Bingo, two frames sent, in the order you expect and you are still in sync with the FEC. It should be obvious that the BD ring must only be modified when interrupts are disabled (this is a critical section).
Does this help? If not I will happily expand on this.
Cheers,
Paul.
Message Edited by Jon Harris on 2007-04-1701:56 PM
Hi Paul,
My application just does UDP (and ICMP and ARP), so I guess you would say it is a minimalist stack. No TCP/IP and we don't have a real RTOS either.

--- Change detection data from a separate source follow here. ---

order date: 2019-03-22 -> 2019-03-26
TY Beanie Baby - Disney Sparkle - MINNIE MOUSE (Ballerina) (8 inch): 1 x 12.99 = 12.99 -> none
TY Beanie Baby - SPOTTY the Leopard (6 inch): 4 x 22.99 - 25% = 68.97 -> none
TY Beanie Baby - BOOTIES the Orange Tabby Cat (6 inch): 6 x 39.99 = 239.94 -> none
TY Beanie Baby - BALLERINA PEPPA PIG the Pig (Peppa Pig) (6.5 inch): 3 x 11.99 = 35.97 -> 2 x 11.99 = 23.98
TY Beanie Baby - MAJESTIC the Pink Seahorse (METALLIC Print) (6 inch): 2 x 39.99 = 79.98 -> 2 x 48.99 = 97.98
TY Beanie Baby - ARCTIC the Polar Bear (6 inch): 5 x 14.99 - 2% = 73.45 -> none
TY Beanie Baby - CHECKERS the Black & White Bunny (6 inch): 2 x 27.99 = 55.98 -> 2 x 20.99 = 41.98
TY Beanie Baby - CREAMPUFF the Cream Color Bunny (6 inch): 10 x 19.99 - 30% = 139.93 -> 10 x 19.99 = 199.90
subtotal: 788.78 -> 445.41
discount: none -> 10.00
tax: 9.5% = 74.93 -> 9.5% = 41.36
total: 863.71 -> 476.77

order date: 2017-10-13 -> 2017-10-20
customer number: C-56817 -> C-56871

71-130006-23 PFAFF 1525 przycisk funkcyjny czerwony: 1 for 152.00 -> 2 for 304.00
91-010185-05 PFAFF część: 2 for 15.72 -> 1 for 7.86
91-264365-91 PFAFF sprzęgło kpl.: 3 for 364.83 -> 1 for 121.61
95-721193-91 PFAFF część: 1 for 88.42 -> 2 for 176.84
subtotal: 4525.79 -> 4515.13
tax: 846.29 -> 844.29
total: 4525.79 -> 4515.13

I guess the main issue here is that we don't have the "two levels" you are talking about. You talk about allocating a frame buffer and getting a buffer descriptor. For me, those are the same thing. I allocate a buffer descriptor, which includes a pointer to a frame buffer, so I have a place to build my outgoing packet data. This is all based on the example code for the 5272 (see http://www.freescale.com/files/soft_dev_tools/software/app_software/code_examples/MCF5272SC.zip).
When I declare the buffer descriptor structure, I also declare 8 data buffers and map the pointers in the BD table to the buffers. From then on, the pointers in the BD table don't change, (except in the case of an outgoing ARP, in which 2 packets are swapped).
It sounds like you are advocating decoupling the data buffers from the buffer descriptors. So when I would allocate a buffer, I would grab a 1600 byte buffer, fill it. When I was finally ready to send it, I would allocate a new buffer descriptor and change its pointer to point to the buffer I just filled. Right?
This would be a fairly significant departure from the example code, but not unmanageable. It just seems odd to me that the "official" example code would be written as it was. Or maybe it was assuming the application code would be disabling interrupts, etc. to prevent the issues we've been discussing.
Thanks again for your detailed and clearly written reply!
-Jon
I assume the example must work, but only because it is written to make every tx happen in a particular order so that the app can keep track of the BD ring next pointer state.
For anything more complex, like only ARPing when you need to know an address, you will need to treat the frame buffers (the data element in the buffer descriptor) separately from the buffer descriptors.